We have many clients who reach out to us because they have been approached by their financial advisor, friend, colleague or even attended a seminar where a financial advisor or life insurance sales person is pushing an investment strategy (concept) called the Insured Retirement Plan (IRP) onto them.
Before we dig deeper into what the IRP strategy is, please be aware that the majority of people who have been told to buy into this strategy or who have bought into this strategy should have never done so in the first place.
Please Note: If you have bought into the Insured Retirement Plan strategy or have been approached to purchase into it, please feel free to contact us to see if it is truly right for you. We will provide advice free of charge to ensure that you are making the right decision. Our phone number is 1-877-344-4011 and email is firstname.lastname@example.org.
What is the IRP (Insured Retirement Plan)?
The Insured Retirement Plan is a strategy where you purchase a permanent life insurance policy (either a whole life insurance policy or a universal life insurance policy) to take advantage of different tax advantaged benefits. A permanent life insurance policy provides life insurance coverage that lasts a life time as well as builds cash inside of the policy on a tax deferred basis which can be accessed later in life in the form of withdrawals. These withdrawals later in life can be made tax free with the use of a loan.

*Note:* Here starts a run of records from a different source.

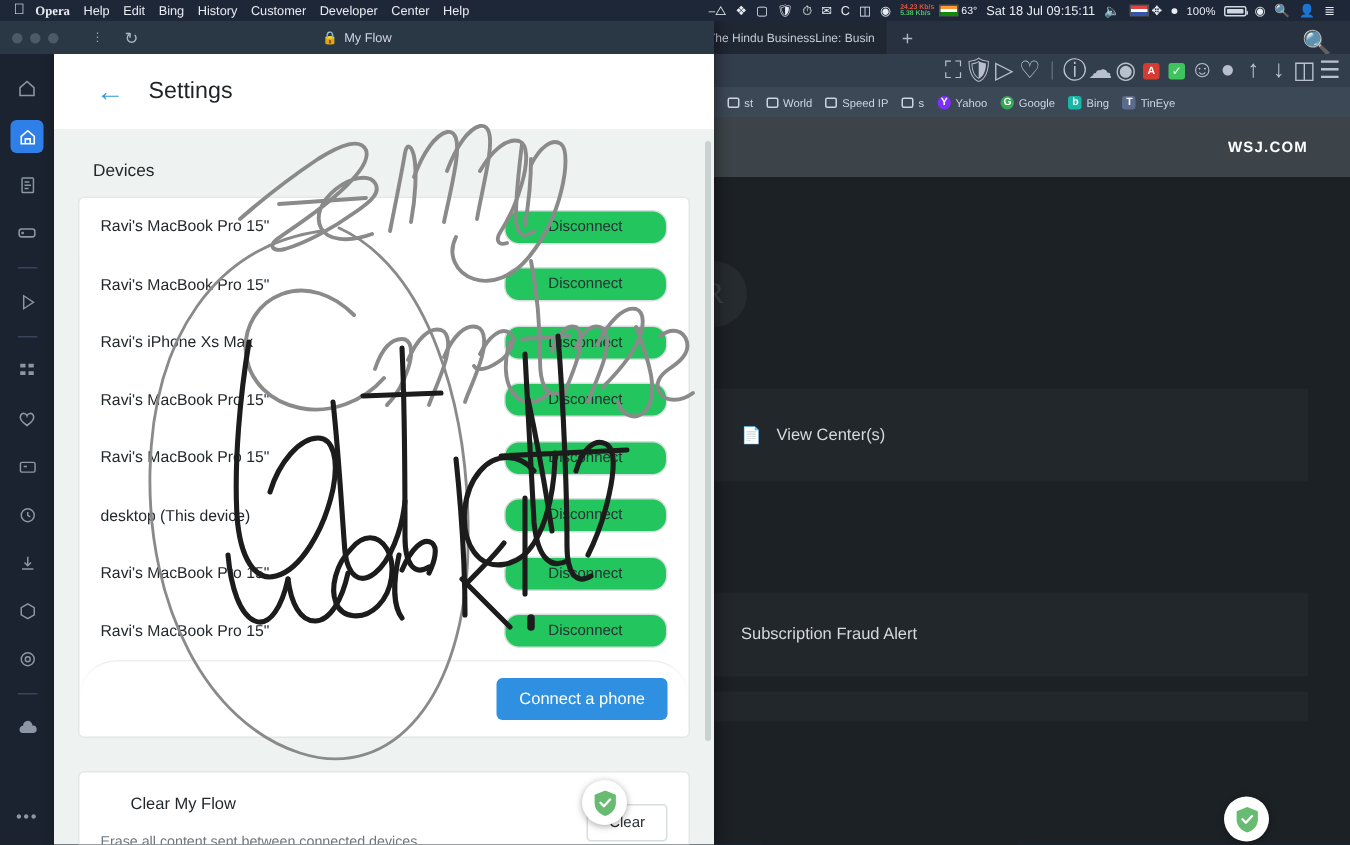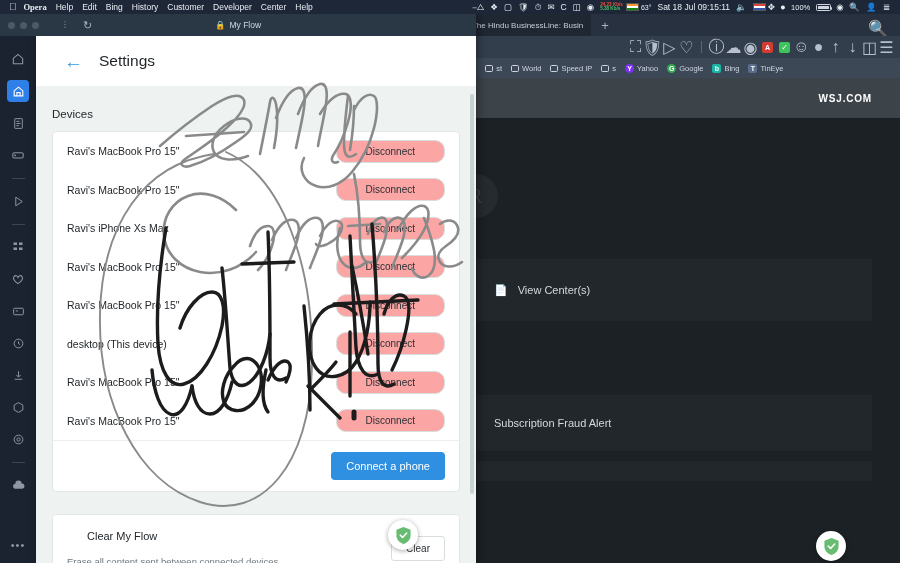--- a/index.html
+++ b/index.html
@@ -137,7 +137,7 @@
 
   .flow-content { position: absolute; top: 72px; left: 0; width: 440px; bottom: 0;
     background: #eef3f2; padding: 16px 16px 0; overflow: hidden; }
-  .section-label { font-size: 11.5px; color: #23282c; margin: 6px 0 11px 0; }
+  .section-label { font-size: 11.5px; color: #23282c; margin: 6px 0 11px 10px; }
   .card { background: #fff; border: 1px solid #e3e8e7; border-radius: 4px; }
 
   .device-row { display: flex; align-items: center; justify-content: space-between;

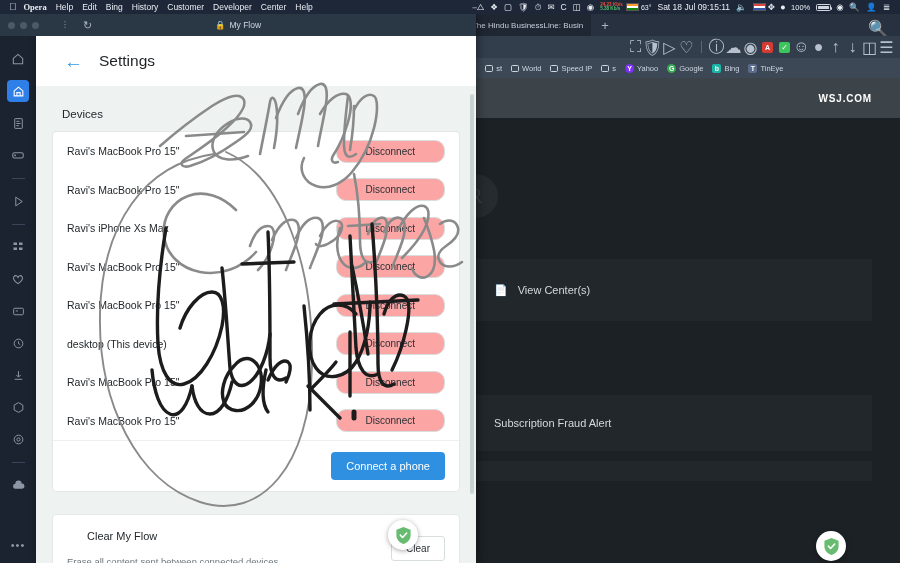--- a/index.html
+++ b/index.html
@@ -143,7 +143,7 @@
   .device-row { display: flex; align-items: center; justify-content: space-between;
     height: 38.5px; padding: 0 14px; }
   .device-name { font-size: 10.5px; color: #23282c; }
-  .disconnect-btn { font-size: 10px; color: #2a2f33; background: #fca5a5;
+  .disconnect-btn { font-size: 10px; color: #2a2f33; background: #22c55e;
     border: 1px solid #d8dedd; border-radius: 10px; padding: 5px 29px; }
   .card-footer { border-top: 1px solid #eceff0; padding: 11px 14px; display: flex;
     justify-content: flex-end; }

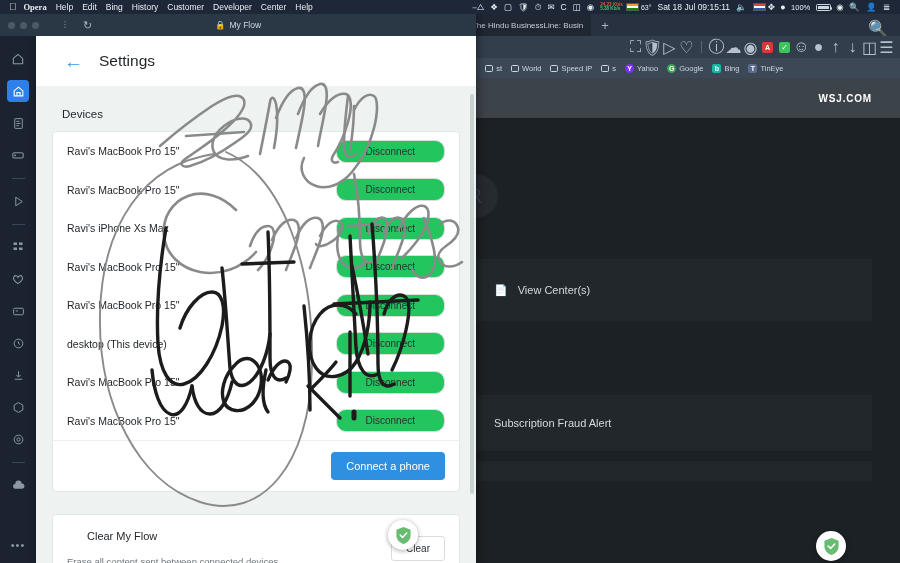--- a/index.html
+++ b/index.html
@@ -146,7 +146,7 @@
   .disconnect-btn { font-size: 10px; color: #2a2f33; background: #22c55e;
     border: 1px solid #d8dedd; border-radius: 10px; padding: 5px 29px; }
   .card-footer { border-top: 1px solid #eceff0; padding: 11px 14px; display: flex;
-    justify-content: flex-end; }
+    justify-content: flex-end; border-radius: 25px; }
   .primary-btn { background: #2f8fe0; color: #fff; font-size: 11px; border: none;
     border-radius: 4px; padding: 8px 15px; }
 

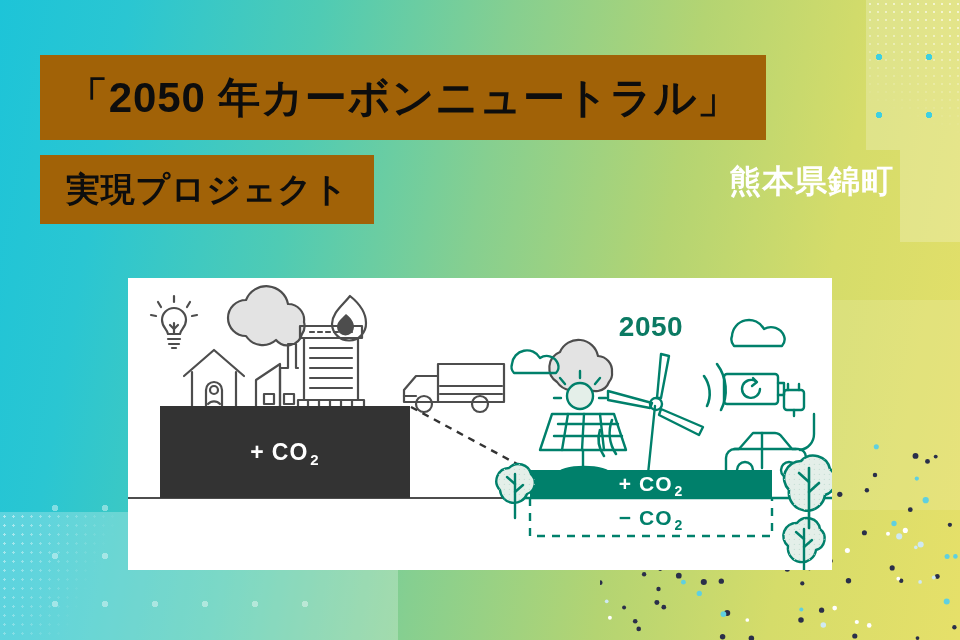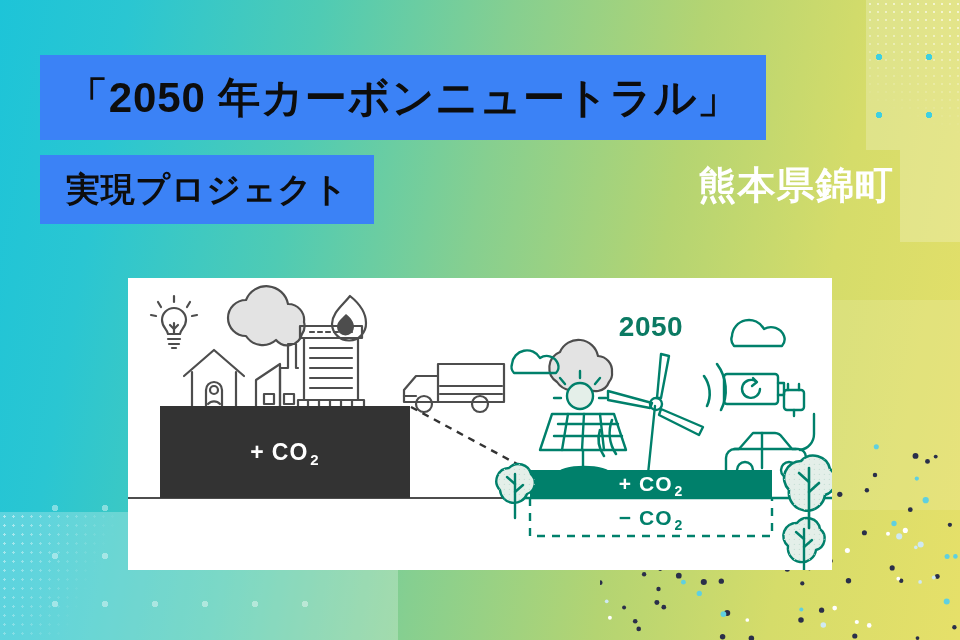--- a/index.html
+++ b/index.html
@@ -64,7 +64,7 @@
 
   
   .titlebox{
-    position:absolute; background:#3b82f6;
+    position:absolute; background:#a16207;
     display:flex; align-items:center;
     padding:0 26px;
     color:#0d0d0d;

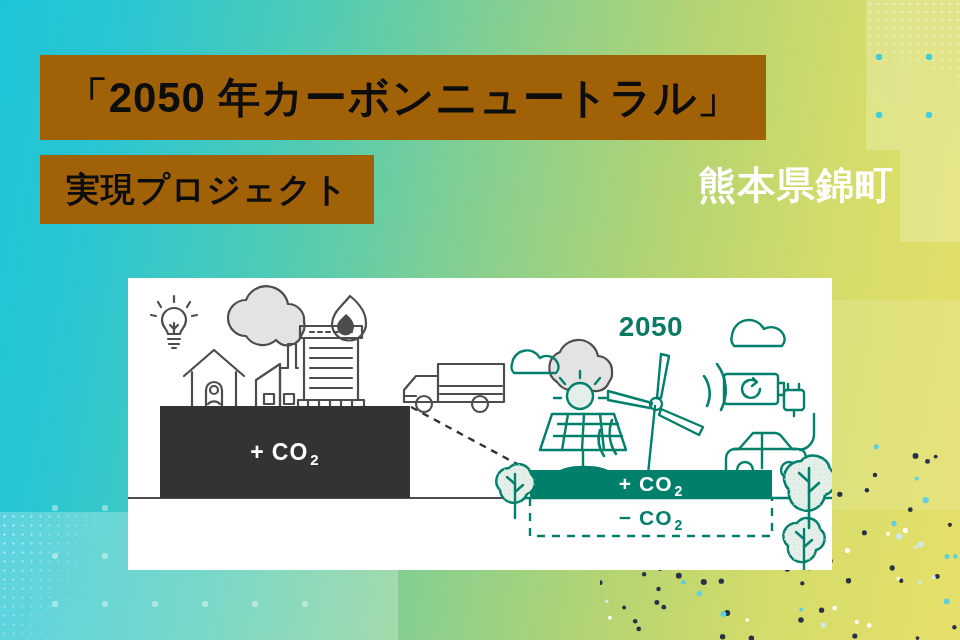--- a/index.html
+++ b/index.html
@@ -77,7 +77,7 @@
 
   #region{
     position:absolute; right:66px; top:160px;
-    color:#ffffff; font-size:38px; font-weight:700;
+    color:#ffffff; font-size:32px; font-weight:700;
     letter-spacing:.03em; white-space:nowrap;
   }
 

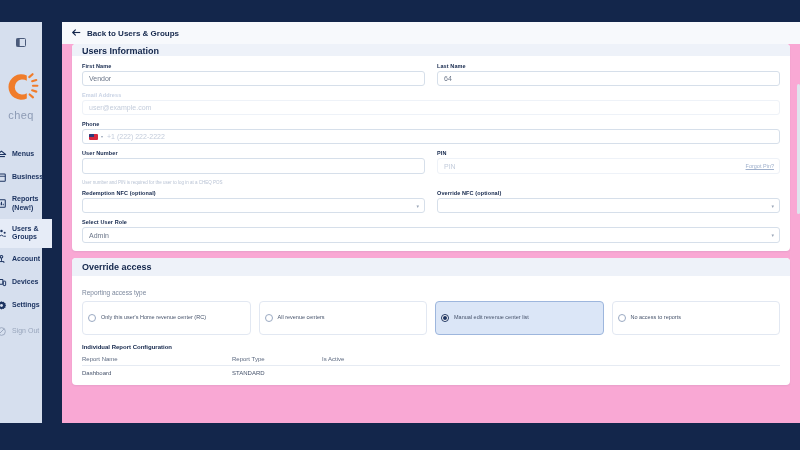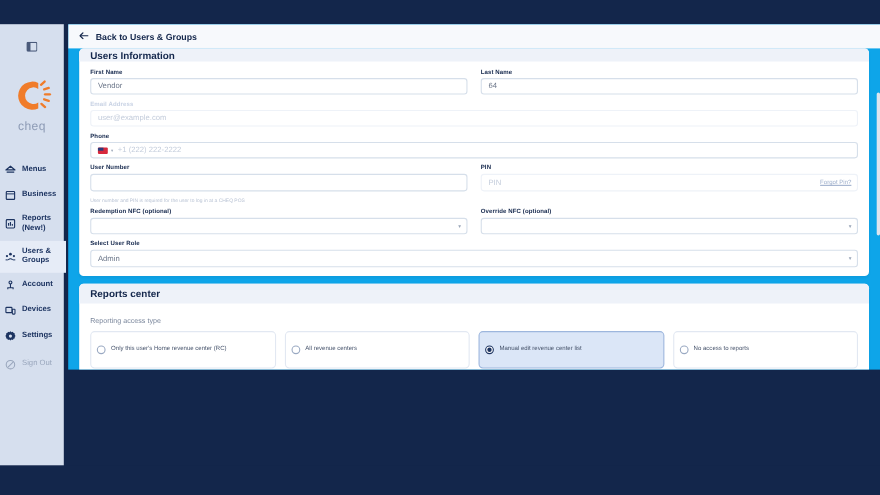--- a/index.html
+++ b/index.html
@@ -39,8 +39,8 @@
 
   
   .main {
-    position:absolute; left:62px; top:22px; width:738px; height:314px;
-    background:#0ea5e9; overflow:hidden;
+    position:absolute; left:62px; top:22px; width:738px; height:401px;
+    background:#f9a8d4; overflow:hidden;
   }
   .topbar { height:22px; display:flex; align-items:center; padding:0 0 0 10px; background:#f7f9fc; }
   .back-link { display:flex; align-items:center; gap:6px; cursor:pointer; color:#13264b; font-size:8px; font-weight:bold; }

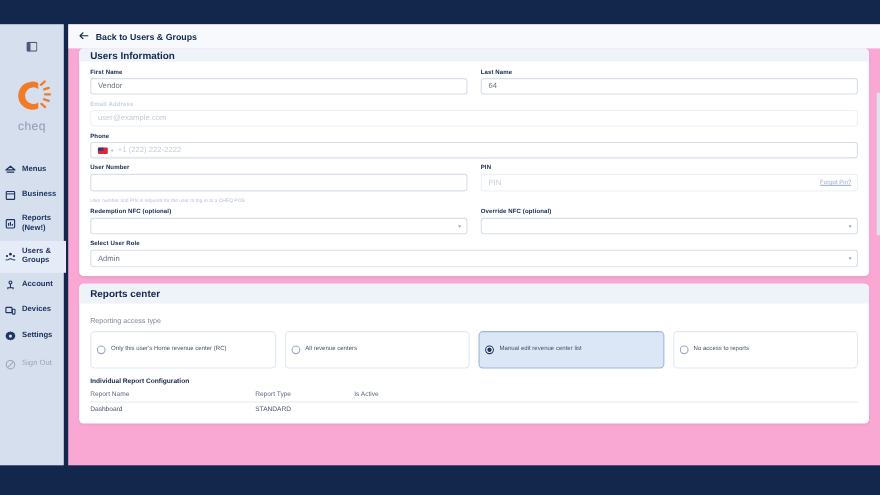--- a/index.html
+++ b/index.html
@@ -17,7 +17,7 @@
 
   
   .sidebar {
-    position:absolute; left:0; top:22px; width:58px; height:401px;
+    position:absolute; left:0; top:22px; width:42px; height:401px;
     background:#d6dfee; display:flex; flex-direction:column; align-items:center;
   }
   .collapse-btn { margin-top:14px; width:14px; height:12px; display:flex; align-items:center; justify-content:center; cursor:pointer; }

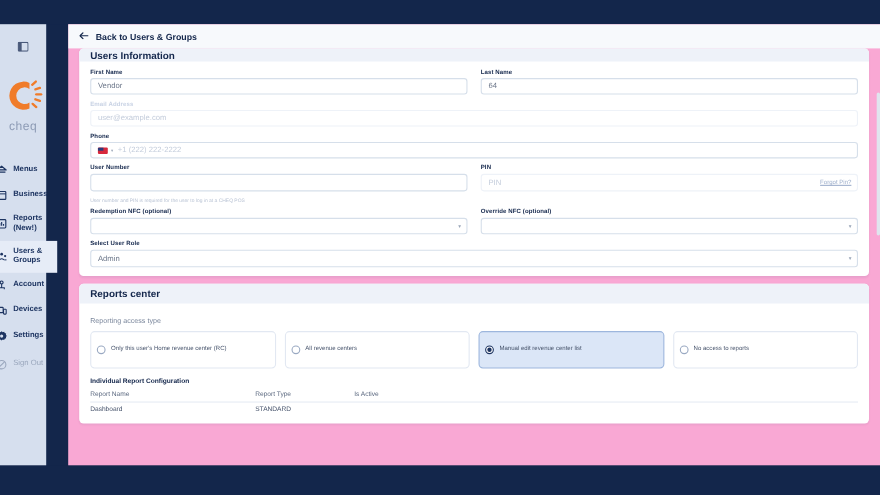--- a/index.html
+++ b/index.html
@@ -367,7 +367,7 @@
       <div class="gap"></div>
 
       <div class="panel">
-        <div class="section-head">Reports center</div>
+        <div class="section-head">Override access</div>
 
         <div class="form-body">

We recommend reading another blog post that we have made which goes into more detail on how the strategy works. Please click here to read further.
Why Proceed With Caution?
Many advisors push the Insured Retirement Plan strategy onto people who should never even consider purchasing it. This strategy is designed for specific individuals in certain financial situations and the average Canadian is not one of these individuals (unfortunately).
You might be wondering why financial advisors and/or life insurance agents push this strategy onto unsuspecting individuals. The main reason is commission. As mentioned above, you are required to purchase a permanent life insurance policy to use the strategy. Permanent life insurance policy premiums pay commissions which are higher than other investment strategies. This is why advisors will talk about all of the benefits and none of the drawbacks when selling these to their clients. The client then suffers both in the short term and long term.
You typically should not buy into the Insured Retirement Plan strategy if…
- You have debt (mortgage, line of credit, student loans, credit cards, etc.)
- You have not fully funded your retirement accounts (RRSP, pension, etc.)
- You have not fully funded other investment accounts such as a TFSA (Tax Free Savings Account)
- You do not have a lot of excess cash in investments
- You have a family with children who are financially dependent on you and you should be purchasing a term life insurance policy instead
- You are a business owner and are still in the early stages of building and growing your business
When Should You Consider the Insured Retirement Plan Concept?
You should be in a very strong financial situation with no debt and a surplus of investments (high net worth) to consider buying into the Insured Retirement Plan Concept.